» **What to produce**: From the line that contains "(820, 188) none" down to the final line below, please repeat each line exactly and nothing more, with no pictures.

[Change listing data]

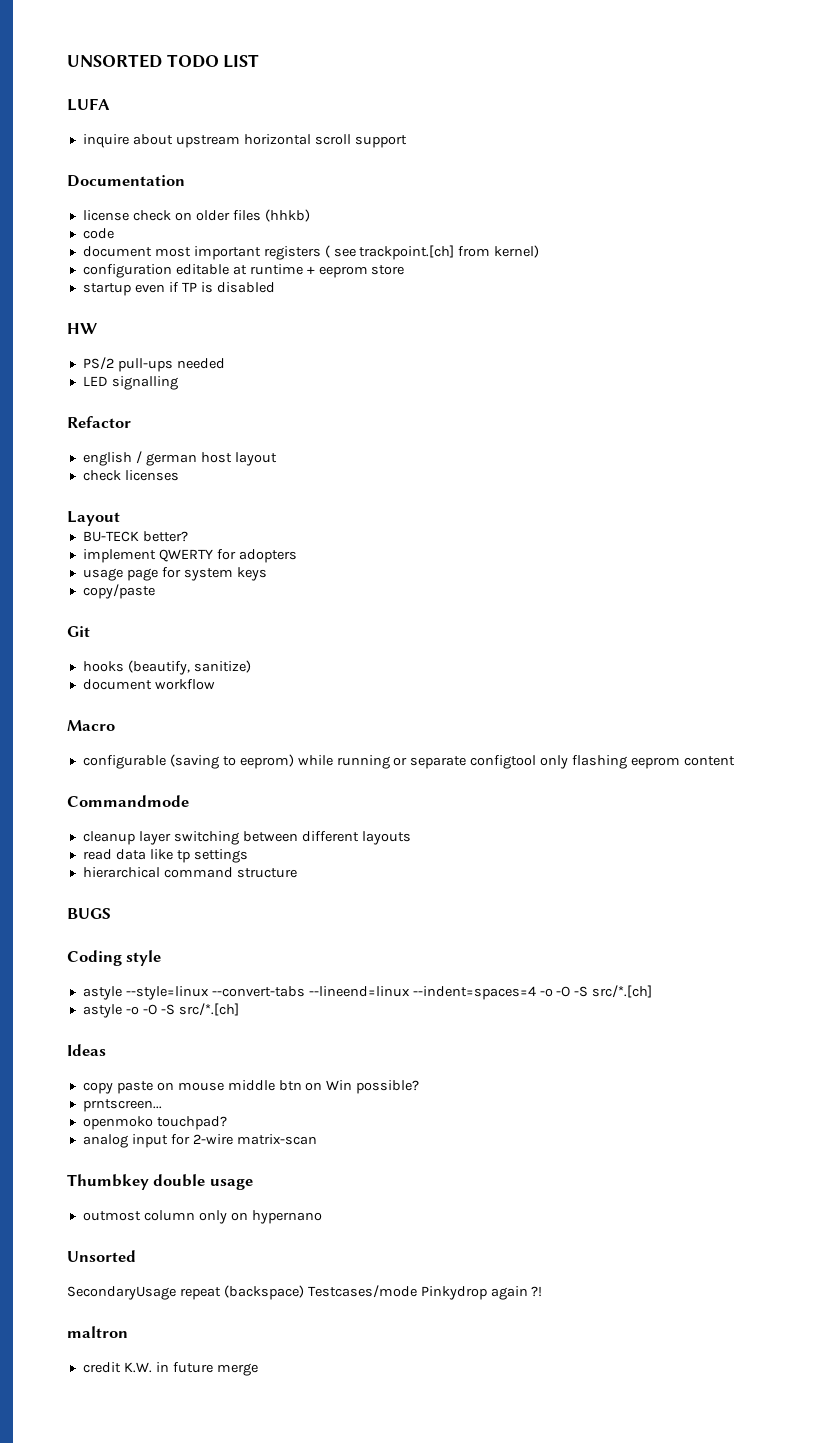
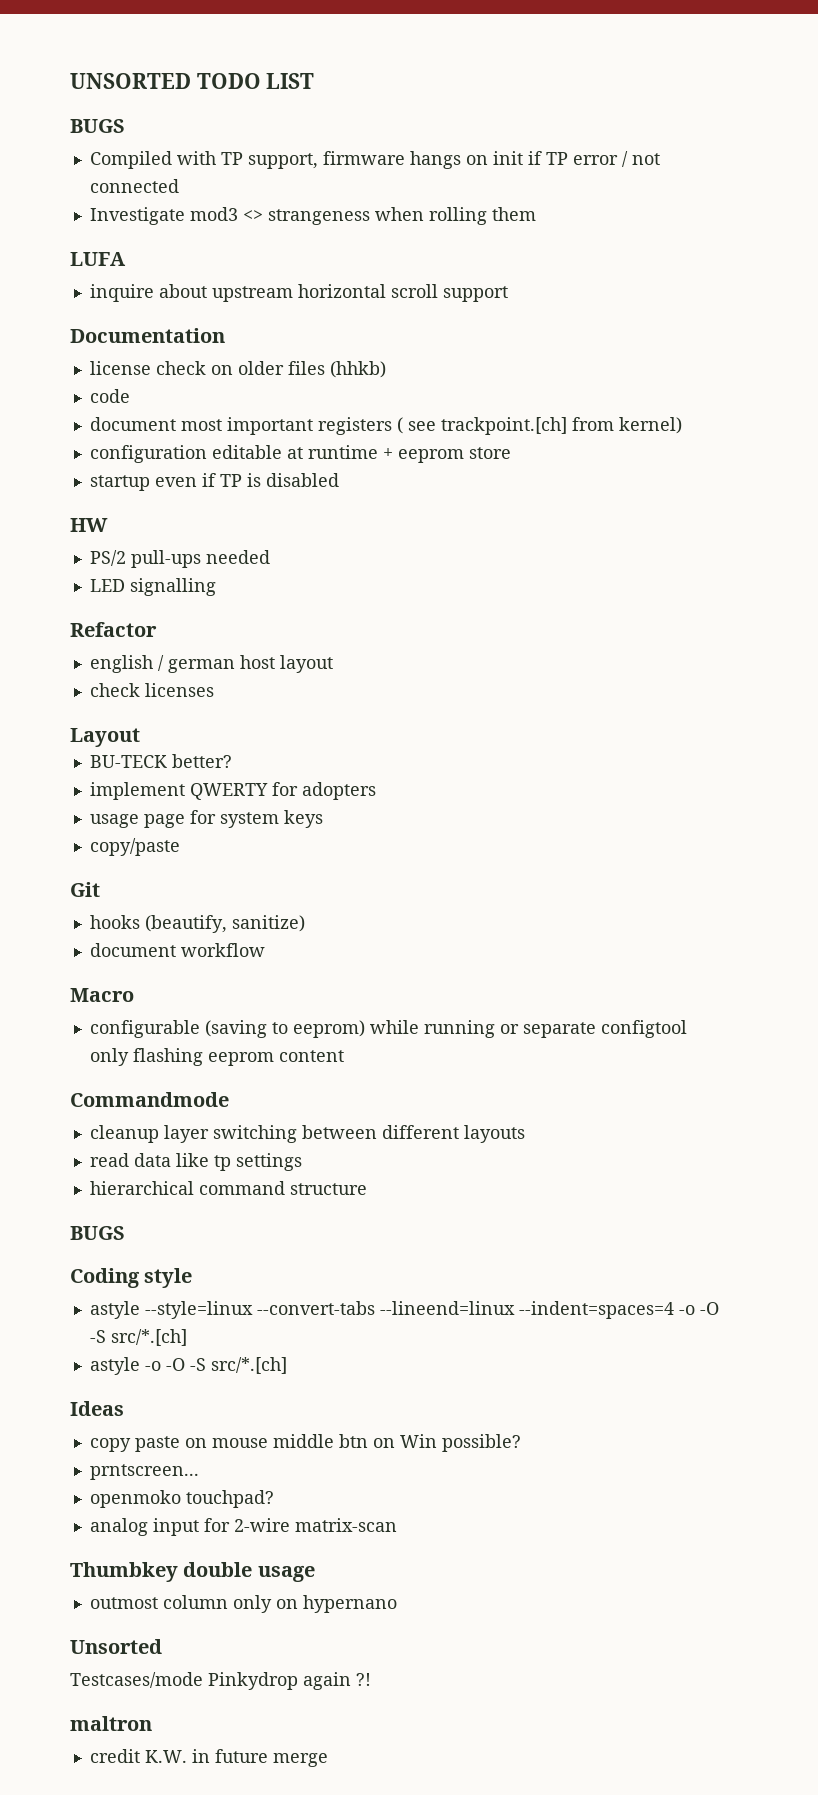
(260, 61) none -> [70,119,125,133] [89,151,660,169] [89,179,179,193] [89,207,536,225] // BUGS // Compiled with TP support, firmware hangs on init if TP error / not connected // Investigate mod3 <> strangeness when rolling them
[67,1285,304,1300] SecondaryUsage repeat (backspace) -> (162, 1646) none

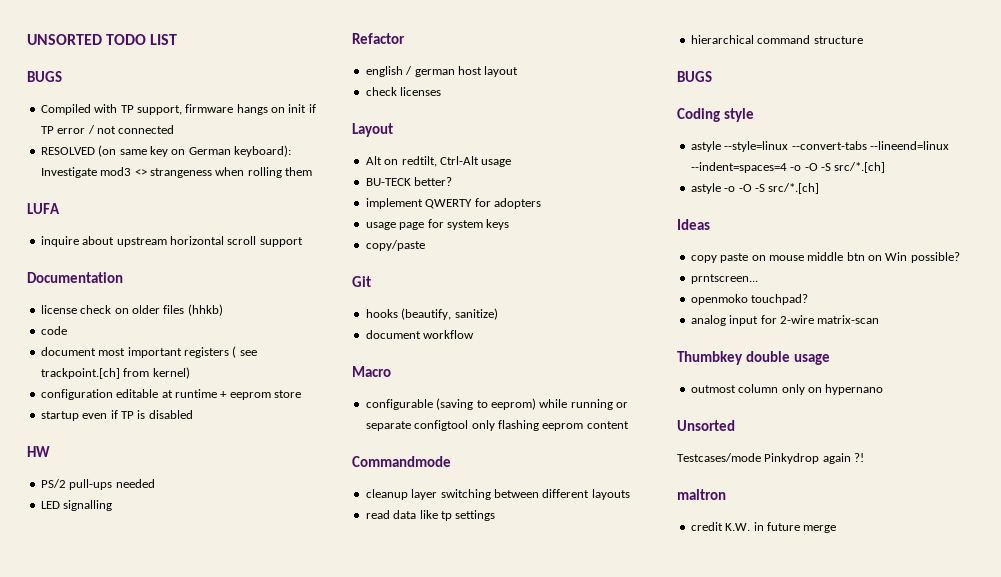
(179, 186) none -> [40,145,291,157] RESOLVED (on same key on German keyboard):
(140, 737) none -> [365,156,512,167] // Alt on redtilt, Ctrl-Alt usage

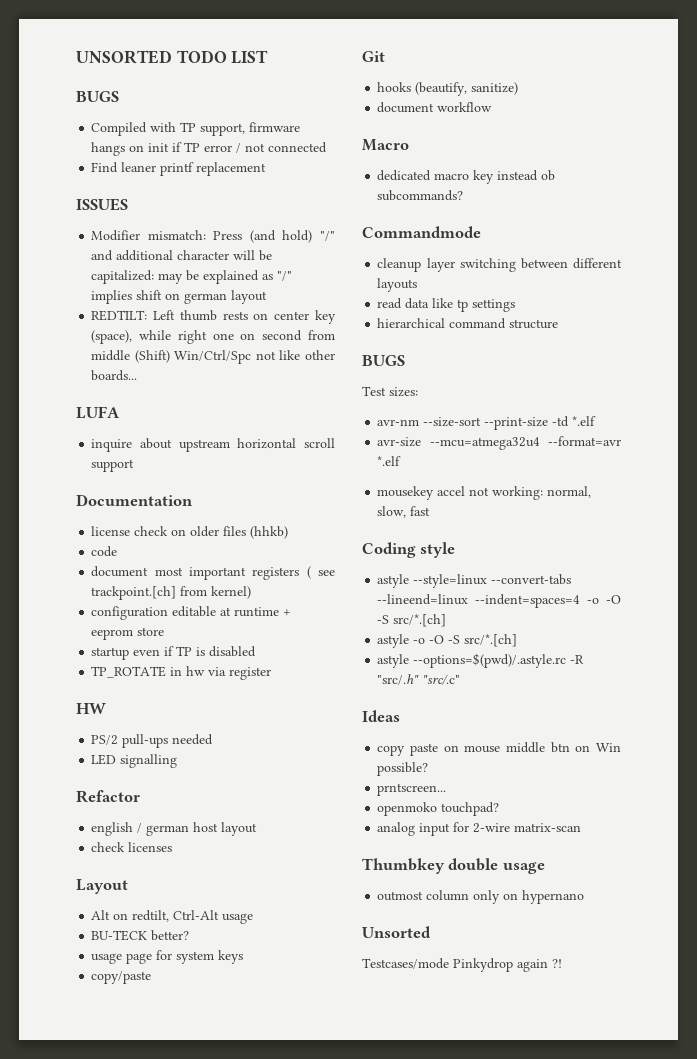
[40,145,291,157] [40,167,312,178] RESOLVED (on same key on German keyboard): Investigate mod3 <> strangeness when rolling them -> [91,162,267,176] [76,198,128,211] [91,230,336,243] [91,250,273,261] [91,270,293,284] [91,290,268,304] [91,310,336,324] [91,330,335,344] [91,350,335,364] [91,370,138,381] Find leaner printf replacement // ISSUES // Modifier mismatch: Press (and hold) "/" and additional character will be capitalized: may be explained as "/" implies shift on german layout // REDTILT: Left thumb rests on center key (space), while right one on second from middle (Shift) Win/Ctrl/Spc not like other boards...
(193, 414) none -> [91,666,272,680] // TP_ROTATE in hw via register
[365,198,541,209] // implement QWERTY for adopters -> (190, 935) none
[365,398,628,410] [365,420,629,431] configurable (saving to eeprom) while running or separate configtool only flashing eeprom content -> [377,170,556,184] [377,190,464,201] dedicated macro key instead ob subcommands?
(712, 76) none -> [362,386,418,397] [377,416,597,430] [377,436,621,450] [377,456,402,466] [377,486,592,500] [377,506,431,518] // Test sizes: // avr-nm --size-sort --print-size -td *.elf // avr-size --mcu=atmega32u4 --format=avr *.elf // mousekey accel not working: normal, slow, fast
(820, 188) none -> [377,653,585,668] [377,674,461,685] // astyle --options=$(pwd)/.astyle.rc -R "src/.h" "src/.c"
[677,489,726,500] [690,522,837,533] // maltron // credit K.W. in future merge -> (562, 963) none

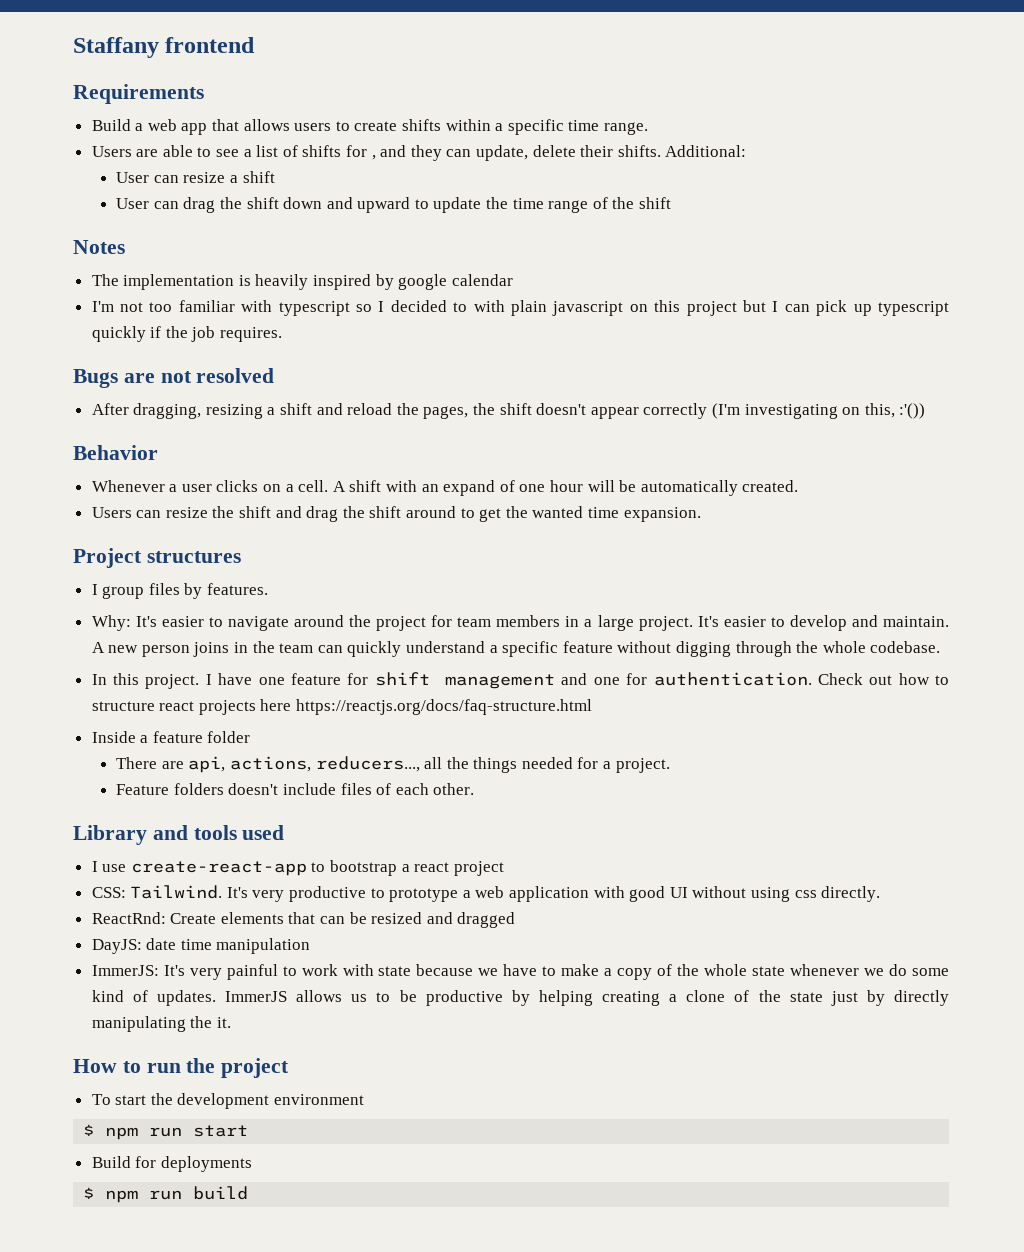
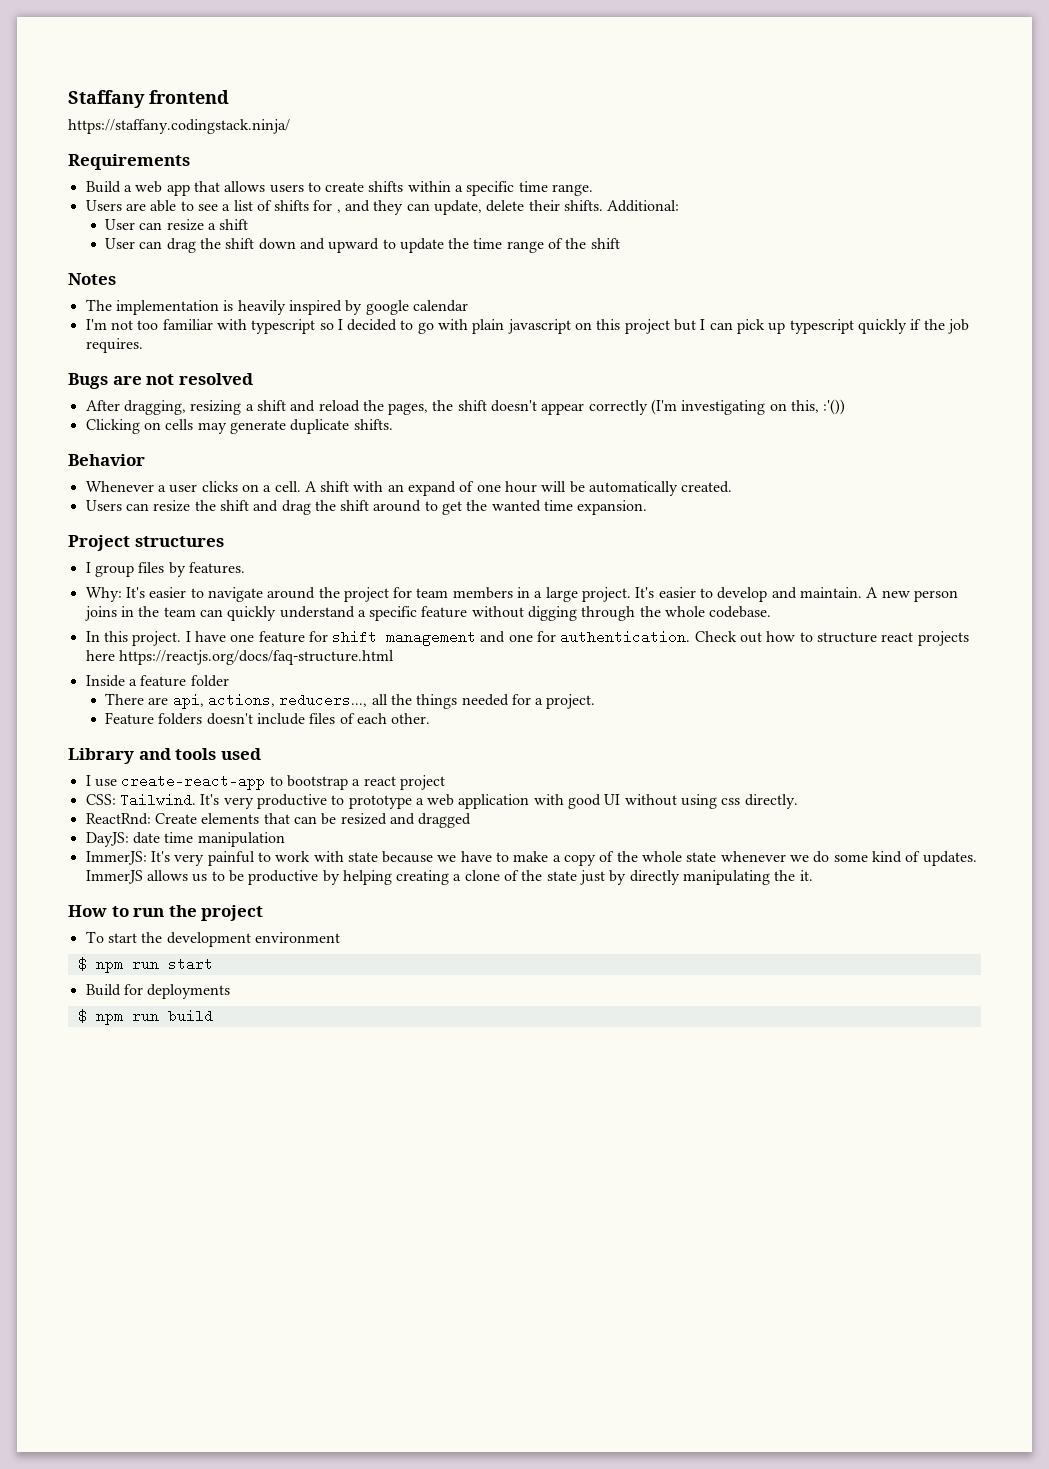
(256, 45) none -> [68,119,290,134] // https://staffany.codingstack.ninja/
(468, 307) none -> [417,322,434,334] go
(926, 411) none -> [85,419,393,434] // Clicking on cells may generate duplicate shifts.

» **Answer**:
(820, 188) none -> [377,653,585,668] [377,674,461,685] // astyle --options=$(pwd)/.astyle.rc -R "src/.h" "src/.c"
[677,489,726,500] [690,522,837,533] // maltron // credit K.W. in future merge -> (562, 963) none

(256, 45) none -> [68,119,290,134] // https://staffany.codingstack.ninja/
(468, 307) none -> [417,322,434,334] go
(926, 411) none -> [85,419,393,434] // Clicking on cells may generate duplicate shifts.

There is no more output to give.